21. November 2013 | Kommentieren

Yahoo-Chefin Marissa Mayer verkündete kürzlich, dass Daten zwischen den Rechnerzentren des Internetunternehmens künftig verschlüsselt verschickt werden. Hintergrund ist, dass die NSA Datenleitungen von Yahoo und Google angezapft haben soll.

NSA-Affäre: Yahoo verschlüsselt Datenverkehr

Nach Bekanntwerden der NSA-Affäre, die durch die US-Zeitung Washington Post an die Öffentlichkeit durchdrang, folgt nun auch Yahoo dem Beispiel von Google und zieht Konsequenzen:

Vertrauen der Nutzer

Laut Angaben der Yahoo-Chefin wird der Internetkonzern bis Ende des ersten Quartals 2014  eine Verschlüsselungstechnologie installieren, die ihren Nutzern die Möglichkeit gibt, den Datenfluss zwischen den Rechnerzentren des Unternehmens zu verschlüsseln.

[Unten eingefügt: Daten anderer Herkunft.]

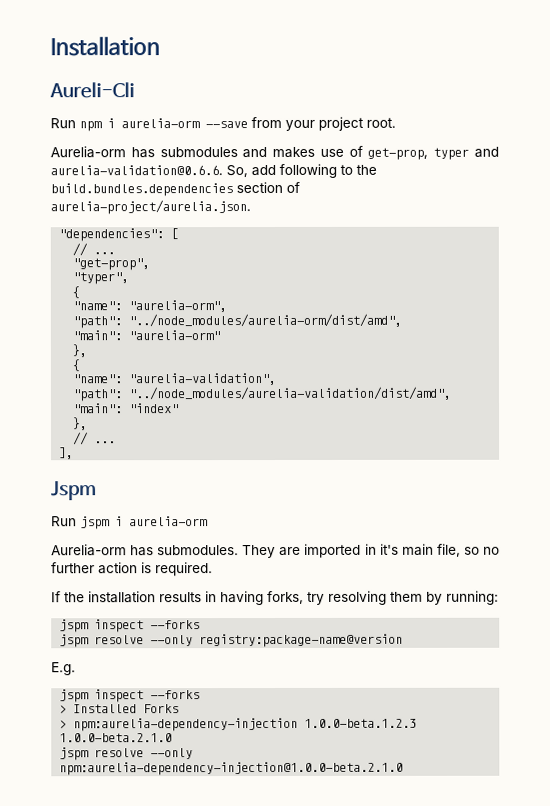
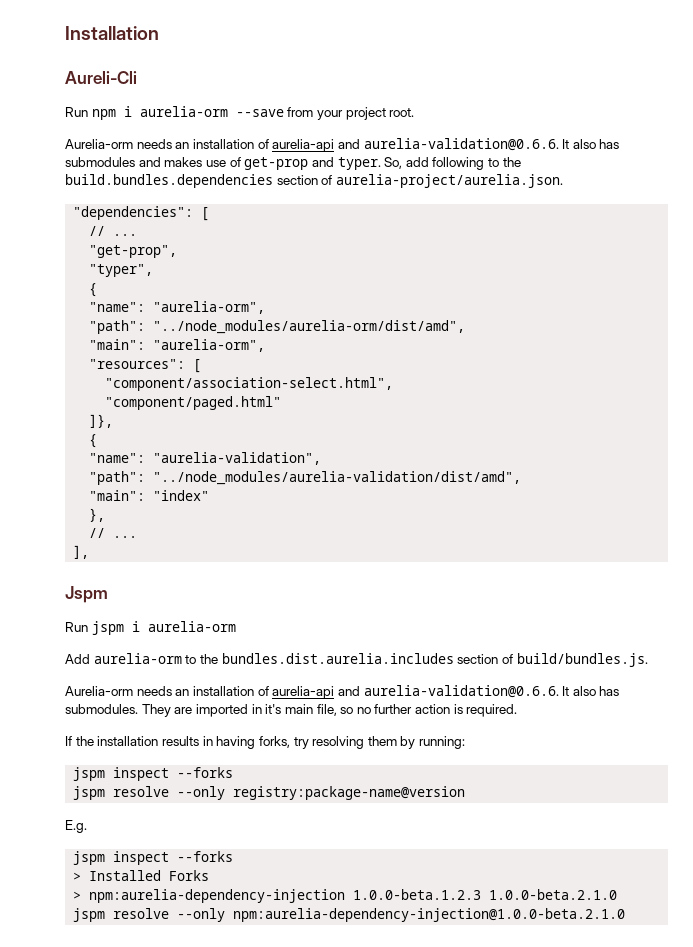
(126, 152) none -> [136,138,596,152] needs an installation of aurelia-api and aurelia-validation@0.6.6. It also
[367,146,499,160] [50,165,223,176] get-prop, typer and aurelia-validation@0.6.6. -> [244,157,381,170] get-prop and typer.
[128,330,221,341] [72,344,88,358] "aurelia-orm" // }, -> [153,339,266,352] [89,359,202,373] [105,377,394,391] [105,396,282,410] [89,414,114,428] "aurelia-orm", // "resources": [ // "component/association-select.html", // "component/paged.html" // ]},
[51,544,127,557] Aurelia-orm -> [65,653,648,667] [65,685,596,699] Add aurelia-orm to the bundles.dist.aurelia.includes section of build/bundles.js. // Aurelia-orm needs an installation of aurelia-api and aurelia-validation@0.6.6. It also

"Wir arbeiten seit Jahren hart daran, das Vertrauen unserer Nutzer zu verdienen und wir kämpfen darum, es zu wahren"

so CEO Marissa Mayer in einem Blogeintrag. Mit diesem Statement bemüht sie sich, mögliche Bedenken aus der Welt zu schaffen, Yahoo hätte der NSA Nutzerdaten zur Verfügung gestellt.

Informationen zum deutschen Datenschutz

Erst kürzlich machte Yahoo öffentlich, dass nicht nur US-amerikanische, sondern auch deutsche Behörden bei dem Unternehmen Nutzerdaten angefragt hatten.

Um Daten deutscher Bürger zu schützen, setzt sich das Bundesministerium des Innern dafür ein, dass bei den derzeit laufenden Verhandlungen über eine Reform des Datenschutzes auf europäischer Ebene ein Datenschutzrecht geschaffen wird, das dem Internetzeitalter gerecht wird.